TransWikia.com

Add a rug representation to plot

Mathematica Asked by Kattern on May 27, 2021

This question came to me when I read How convert list of numbers to list of points on x-axis?

@Mr.W suggested Interlacing a single number into a long list for the question. @Artes provides a very fast way to generate the coordinates for plotting. All these remind me a widely used graph in R, which is called rug representation. I find Mathematica seems do not provide an equivalent command.

Following are three rug plots generated in R. The basic idea of rug is that project the data points onto an axes and represent it as thin lines beside the axes. Usually, the points will be jittered a bit off the position to avoid tiles. Using function like Line or ListLinePlot can somehow implement this function, but I do not know what is the fastest way to implement this function. Is Line with @Artes’s solution the best choice?

rug1

rug2

rug3

More info about rug representation

Sorry for replying messages so late! Here is more information about rug representation.

rug representation is not a density plot, it projects each point to the axes with a thin line. Thus, there is not bandwidth in rug representation. For dataset with tiles, the lines will be overlapped. There are two methods to get rid of this problem. One is using opacity to show how many lines are overlap; the other is jitter the coordinate a bit off the original position, then all lines are visible. The second option are used more widely. The jitter of coordinate can be set to RandomReal[{Min[x], Max[x]},Length@x]/50.

For the sample data, two well-known datasets from R: mtcars and iris can be used. The sample figure are plot of wt vs mpg in mtcars.

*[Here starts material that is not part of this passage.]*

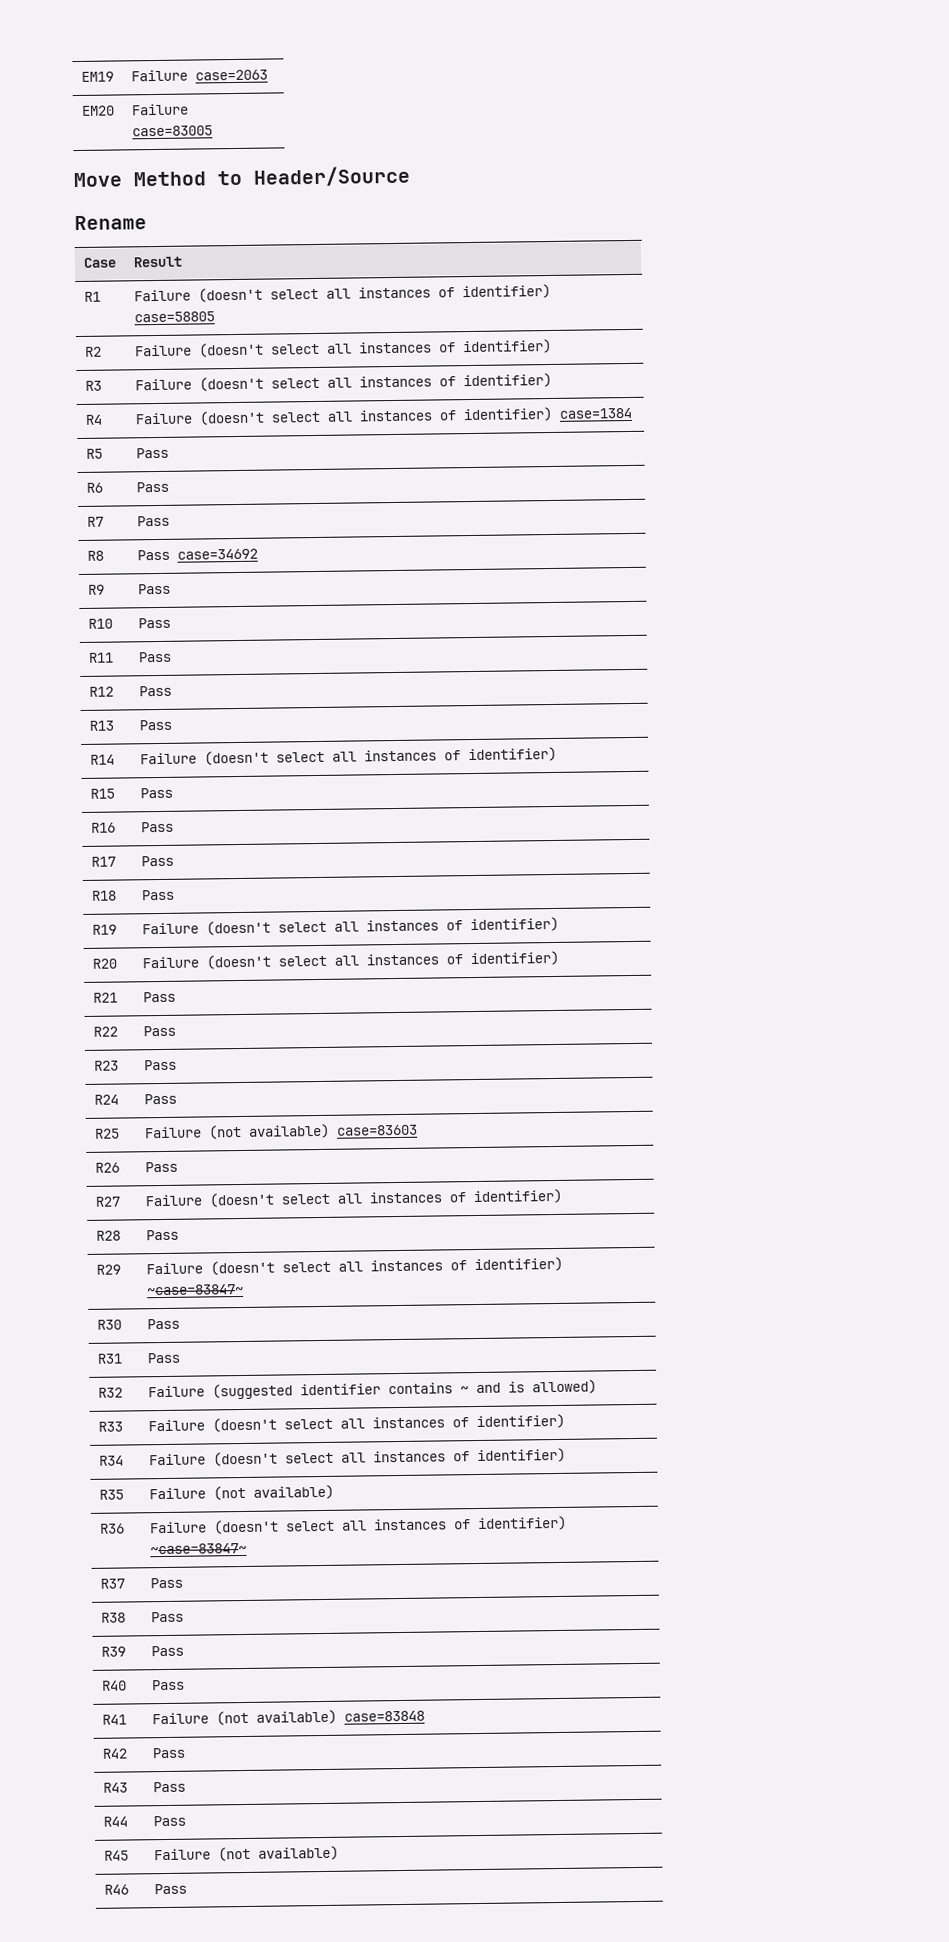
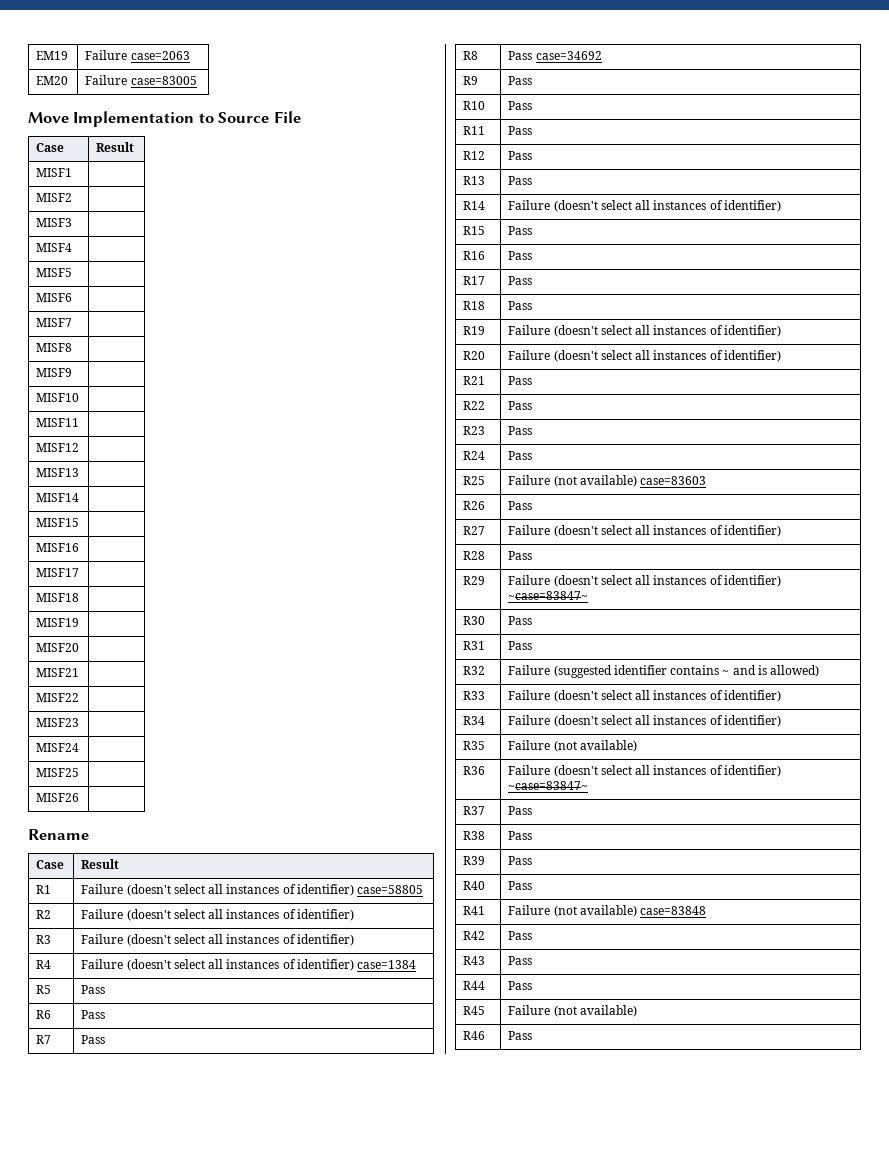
[133,165,410,187] Method to Header/Source -> [73,111,301,127] [36,143,65,152] [96,142,135,152] [36,168,73,177] [36,193,73,202] [36,218,73,227] [36,243,73,252] [36,268,73,277] [36,293,73,302] [36,318,73,327] [36,343,73,352] [36,368,73,377] [36,393,80,402] [36,418,80,427] [36,443,80,452] [36,468,80,477] [36,493,80,502] [36,518,80,527] [36,543,80,552] [36,568,80,577] [36,593,80,602] [36,618,80,627] [36,643,80,652] [36,668,80,677] [36,693,80,702] [36,718,80,727] [36,743,80,752] [36,768,80,777] [36,793,80,802] Implementation to Source File // Case | Result // MISF1 | // MISF2 | // MISF3 | // MISF4 | // MISF5 | // MISF6 | // MISF7 | // MISF8 | // MISF9 | // MISF10 | // MISF11 | // MISF12 | // MISF13 | // MISF14 | // MISF15 | // MISF16 | // MISF17 | // MISF18 | // MISF19 | // MISF20 | // MISF21 | // MISF22 | // MISF23 | // MISF24 | // MISF25 | // MISF26 |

The start codes for the figure can be

mtcars = Import["mtcars.csv"];
x = Drop[mtcars[[All, 7]], 1];
y = Drop[mtcars[[All, 2]], 1];
ListPlot[Thread[List[x, y]]]

5 Answers

Let's generate some data to play with:

SeedRandom[5]
Round@RandomVariate[UniformDistribution[{0, 20}], 35];
data = {#, 50 - 3 # + RandomReal[{-10, 10}]} & /@ %;
ListPlot[data, PlotRange -> All]

Here is a function that calculates the size and position of the plot "piles" and constructs the plot explicitly from graphics primitives:

Clear[rugplot]
rugplot[data_] := Module[
  {plotpoints, piles, listplot, plotrange, padding, ystart, yend},
  plotpoints = {PointSize[0.015], Point[data]};
  plotrange = {Min[#], Max[#]} & /@ Transpose[data];
  ystart = plotrange[[2, 1]];
  yend = (plotrange[[2, 2]] - plotrange[[2, 1]])/15 + ystart;
  piles = {
      Thickness[#2/400], CapForm["Butt"],
      Line[{{#1, ystart}, {#1, yend}}]
      } & @@@ Tally[data[[All, 1]]];
  Graphics[
   {plotpoints, piles},
   PlotRange -> plotrange, PlotRangePadding -> None, 
   AspectRatio -> 0.8, Frame -> True, Axes -> False
   ]
 ]

We can try this out with the sample data generated above:

rugplot[data]

Mathematica graphics


This is almost there, but it still needs some cosmetic adjustments to the final plot range to add some padding and more space for the bars at the bottom. Unfortunately I have to go now, so I won't be able to make the adjustments straight away, but hopefully this will help for now.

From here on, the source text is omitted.